(Change listing data)
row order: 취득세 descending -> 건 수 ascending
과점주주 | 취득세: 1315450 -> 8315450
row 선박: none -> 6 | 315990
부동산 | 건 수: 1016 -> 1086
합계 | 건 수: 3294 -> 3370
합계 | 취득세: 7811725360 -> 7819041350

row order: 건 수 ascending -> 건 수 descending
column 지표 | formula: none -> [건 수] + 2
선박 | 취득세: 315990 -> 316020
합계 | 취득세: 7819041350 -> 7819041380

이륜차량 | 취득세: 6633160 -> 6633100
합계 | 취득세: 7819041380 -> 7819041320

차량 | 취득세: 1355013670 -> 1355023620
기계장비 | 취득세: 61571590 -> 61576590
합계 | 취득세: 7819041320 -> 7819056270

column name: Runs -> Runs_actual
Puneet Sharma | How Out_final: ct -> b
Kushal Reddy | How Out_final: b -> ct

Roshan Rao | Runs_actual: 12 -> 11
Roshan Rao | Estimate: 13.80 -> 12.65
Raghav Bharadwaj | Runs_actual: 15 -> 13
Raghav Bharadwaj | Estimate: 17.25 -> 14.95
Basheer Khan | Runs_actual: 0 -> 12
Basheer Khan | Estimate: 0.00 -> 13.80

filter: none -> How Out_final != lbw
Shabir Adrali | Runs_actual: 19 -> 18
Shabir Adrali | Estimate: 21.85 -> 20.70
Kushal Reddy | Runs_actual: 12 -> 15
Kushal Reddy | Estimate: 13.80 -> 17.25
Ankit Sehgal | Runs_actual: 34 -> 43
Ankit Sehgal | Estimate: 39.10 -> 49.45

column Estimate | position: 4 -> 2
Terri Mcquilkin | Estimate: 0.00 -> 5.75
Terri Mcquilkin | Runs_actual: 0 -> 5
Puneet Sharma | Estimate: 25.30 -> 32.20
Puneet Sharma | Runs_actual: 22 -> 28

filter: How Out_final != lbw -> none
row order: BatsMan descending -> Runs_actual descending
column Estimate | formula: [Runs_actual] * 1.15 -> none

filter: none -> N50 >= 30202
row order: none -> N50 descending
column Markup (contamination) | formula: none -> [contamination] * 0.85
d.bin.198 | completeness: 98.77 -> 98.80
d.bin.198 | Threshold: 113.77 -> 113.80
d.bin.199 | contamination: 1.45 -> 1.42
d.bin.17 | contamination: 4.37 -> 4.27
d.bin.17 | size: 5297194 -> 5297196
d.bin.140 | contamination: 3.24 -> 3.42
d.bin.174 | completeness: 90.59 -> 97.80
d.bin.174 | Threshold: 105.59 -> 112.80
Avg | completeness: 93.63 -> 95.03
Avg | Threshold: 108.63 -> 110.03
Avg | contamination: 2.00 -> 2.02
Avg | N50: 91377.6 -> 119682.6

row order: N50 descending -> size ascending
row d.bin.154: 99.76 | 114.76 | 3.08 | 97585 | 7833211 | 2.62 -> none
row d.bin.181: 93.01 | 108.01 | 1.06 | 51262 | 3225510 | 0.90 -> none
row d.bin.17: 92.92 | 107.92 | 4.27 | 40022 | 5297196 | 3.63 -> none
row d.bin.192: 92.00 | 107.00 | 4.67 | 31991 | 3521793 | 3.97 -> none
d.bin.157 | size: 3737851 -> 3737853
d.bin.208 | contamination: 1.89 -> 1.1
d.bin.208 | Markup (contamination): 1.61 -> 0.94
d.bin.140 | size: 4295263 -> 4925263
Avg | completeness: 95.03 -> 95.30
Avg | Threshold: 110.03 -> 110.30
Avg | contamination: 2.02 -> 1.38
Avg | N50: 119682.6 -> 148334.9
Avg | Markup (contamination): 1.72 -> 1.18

▶ [ASSIGNED TASK] Repeat all of the records verbatim, leaving nothing out.

▶ [TASK OUTPUT]
row order: 취득세 descending -> 건 수 ascending
과점주주 | 취득세: 1315450 -> 8315450
row 선박: none -> 6 | 315990
부동산 | 건 수: 1016 -> 1086
합계 | 건 수: 3294 -> 3370
합계 | 취득세: 7811725360 -> 7819041350

row order: 건 수 ascending -> 건 수 descending
column 지표 | formula: none -> [건 수] + 2
선박 | 취득세: 315990 -> 316020
합계 | 취득세: 7819041350 -> 7819041380

이륜차량 | 취득세: 6633160 -> 6633100
합계 | 취득세: 7819041380 -> 7819041320

차량 | 취득세: 1355013670 -> 1355023620
기계장비 | 취득세: 61571590 -> 61576590
합계 | 취득세: 7819041320 -> 7819056270

column name: Runs -> Runs_actual
Puneet Sharma | How Out_final: ct -> b
Kushal Reddy | How Out_final: b -> ct

Roshan Rao | Runs_actual: 12 -> 11
Roshan Rao | Estimate: 13.80 -> 12.65
Raghav Bharadwaj | Runs_actual: 15 -> 13
Raghav Bharadwaj | Estimate: 17.25 -> 14.95
Basheer Khan | Runs_actual: 0 -> 12
Basheer Khan | Estimate: 0.00 -> 13.80

filter: none -> How Out_final != lbw
Shabir Adrali | Runs_actual: 19 -> 18
Shabir Adrali | Estimate: 21.85 -> 20.70
Kushal Reddy | Runs_actual: 12 -> 15
Kushal Reddy | Estimate: 13.80 -> 17.25
Ankit Sehgal | Runs_actual: 34 -> 43
Ankit Sehgal | Estimate: 39.10 -> 49.45

column Estimate | position: 4 -> 2
Terri Mcquilkin | Estimate: 0.00 -> 5.75
Terri Mcquilkin | Runs_actual: 0 -> 5
Puneet Sharma | Estimate: 25.30 -> 32.20
Puneet Sharma | Runs_actual: 22 -> 28

filter: How Out_final != lbw -> none
row order: BatsMan descending -> Runs_actual descending
column Estimate | formula: [Runs_actual] * 1.15 -> none

filter: none -> N50 >= 30202
row order: none -> N50 descending
column Markup (contamination) | formula: none -> [contamination] * 0.85
d.bin.198 | completeness: 98.77 -> 98.80
d.bin.198 | Threshold: 113.77 -> 113.80
d.bin.199 | contamination: 1.45 -> 1.42
d.bin.17 | contamination: 4.37 -> 4.27
d.bin.17 | size: 5297194 -> 5297196
d.bin.140 | contamination: 3.24 -> 3.42
d.bin.174 | completeness: 90.59 -> 97.80
d.bin.174 | Threshold: 105.59 -> 112.80
Avg | completeness: 93.63 -> 95.03
Avg | Threshold: 108.63 -> 110.03
Avg | contamination: 2.00 -> 2.02
Avg | N50: 91377.6 -> 119682.6

row order: N50 descending -> size ascending
row d.bin.154: 99.76 | 114.76 | 3.08 | 97585 | 7833211 | 2.62 -> none
row d.bin.181: 93.01 | 108.01 | 1.06 | 51262 | 3225510 | 0.90 -> none
row d.bin.17: 92.92 | 107.92 | 4.27 | 40022 | 5297196 | 3.63 -> none
row d.bin.192: 92.00 | 107.00 | 4.67 | 31991 | 3521793 | 3.97 -> none
d.bin.157 | size: 3737851 -> 3737853
d.bin.208 | contamination: 1.89 -> 1.1
d.bin.208 | Markup (contamination): 1.61 -> 0.94
d.bin.140 | size: 4295263 -> 4925263
Avg | completeness: 95.03 -> 95.30
Avg | Threshold: 110.03 -> 110.30
Avg | contamination: 2.02 -> 1.38
Avg | N50: 119682.6 -> 148334.9
Avg | Markup (contamination): 1.72 -> 1.18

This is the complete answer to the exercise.